In 2017, the theme was "The Way the Future Used to Be".

In 2018, the theme was "God’s Silence".

In 2019, the topic was “Post-Modernism”.

In 2020, activities were postponed due to COVID 19.

In 2021, the Biennale’s theme was “More Minimalism”, and the event was expanded into an entire season rather than a single weekend, with artists encouraged to live within the community full time for part of the year.

In 2022, the theme of the Biennale Season was “Questioning Hierarchy”.

In 2023, the theme was “Chaos Theory”.

In 2024, the theme was "White Gold", owing to abundant lithium reserves in the region.

In 2025, the theme was “Local Only”, and the end of season celebration, hosted by the Bombay Beach Institute was christened as Bombay Beach’s first “Convivium”, with the intention of moving the biennale to even numbered years, and the more intimate Convivia to odd numbered years.

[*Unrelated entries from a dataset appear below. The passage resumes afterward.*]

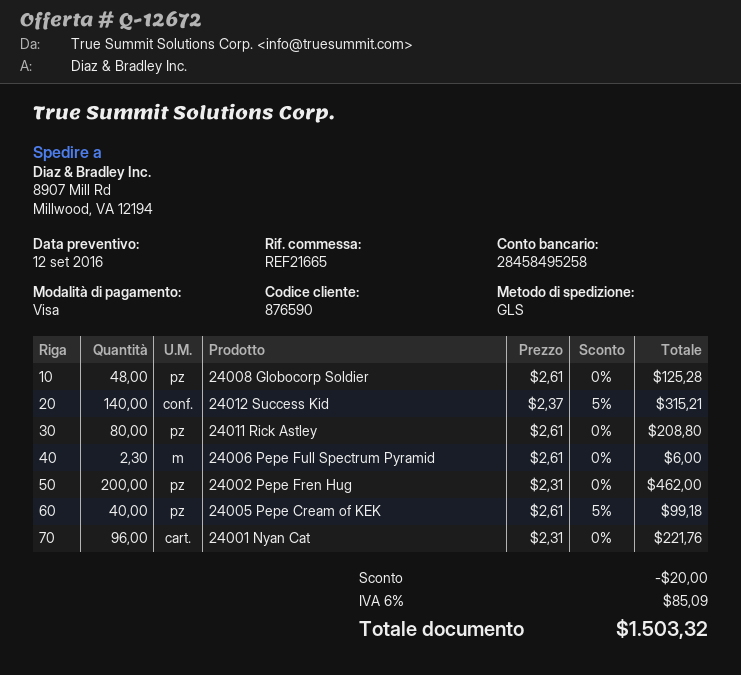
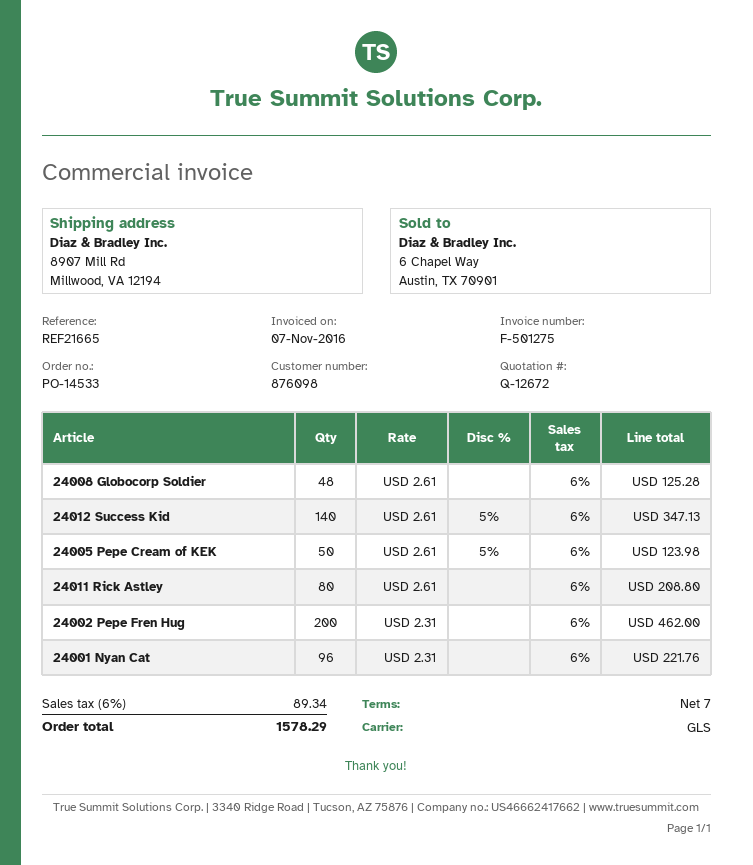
customer number: 876590 -> 876098
24012 Success Kid: 140 x 2.37 - 5% = 315.21 -> 140 x 2.61 - 5% = 347.13
24006 Pepe Full Spectrum Pyramid: 2.3 x 2.61 = 6.00 -> none
24005 Pepe Cream of KEK: 40 x 2.61 - 5% = 99.18 -> 50 x 2.61 - 5% = 123.98
discount: 20.00 -> none
tax: 6% = 85.09 -> 6% = 89.34
total: 1503.32 -> 1578.29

In 2026, for the 10 year anniversary, the theme was "The Last Judgement".

== The Bombay Beach Institute (BBI) ==
The philosophy conference of the BBB takes place in collaboration with The Bombay Beach Institute (BBI), a multidisciplinary cultural and intellectual organization also located in Bombay Beach. After informally hosting events for several years, the Institute was formalized in January 2025 as a continually operating organization aimed at advancing and sustaining the Bombay Beach Biennale's ethos of artistic experimentation and community engagement beyond the BBB itself. Filmmakers Dulcinée DeGuere and Tao Ruspoli founded the institute, working alongside an evolving collective of artists, intellectuals, and other community members.

According to its webpage, "The Institute is dedicated to experiments in social terraforming, creative world building, and alternative governance." The Institute facilitates residencies, interdisciplinary conferences, and public programming that bridges local and global communities. For example, in January 2025, the Institute hosted the annual conference of the American Society of Existential Phenomenology, a group founded by the philosopher Hubert Dreyfus.

The BBI operates as a non-profit organization, with a Board of Directors and Advisors comprising artists, academics, and philanthropists. The Board of Directors includes Mark Wrathall and Eric Kaplan, and the board of advisors includes Sean Dorrance Kelly and Jay Jopling.
BBI's facilities are spread across several unique sites in Bombay Beach, each tailored to a thematic focus. These include:

- The Bombay Beach Institute of Endless Poetry at the Poetry House trailer.
- The Bombay Beach Institute of Particle Physics, Metaphysics, and International Relations at 5th and H Streets.
- The Bombay Beach Museum of Bombay Beach, which features both gallery and meeting spaces.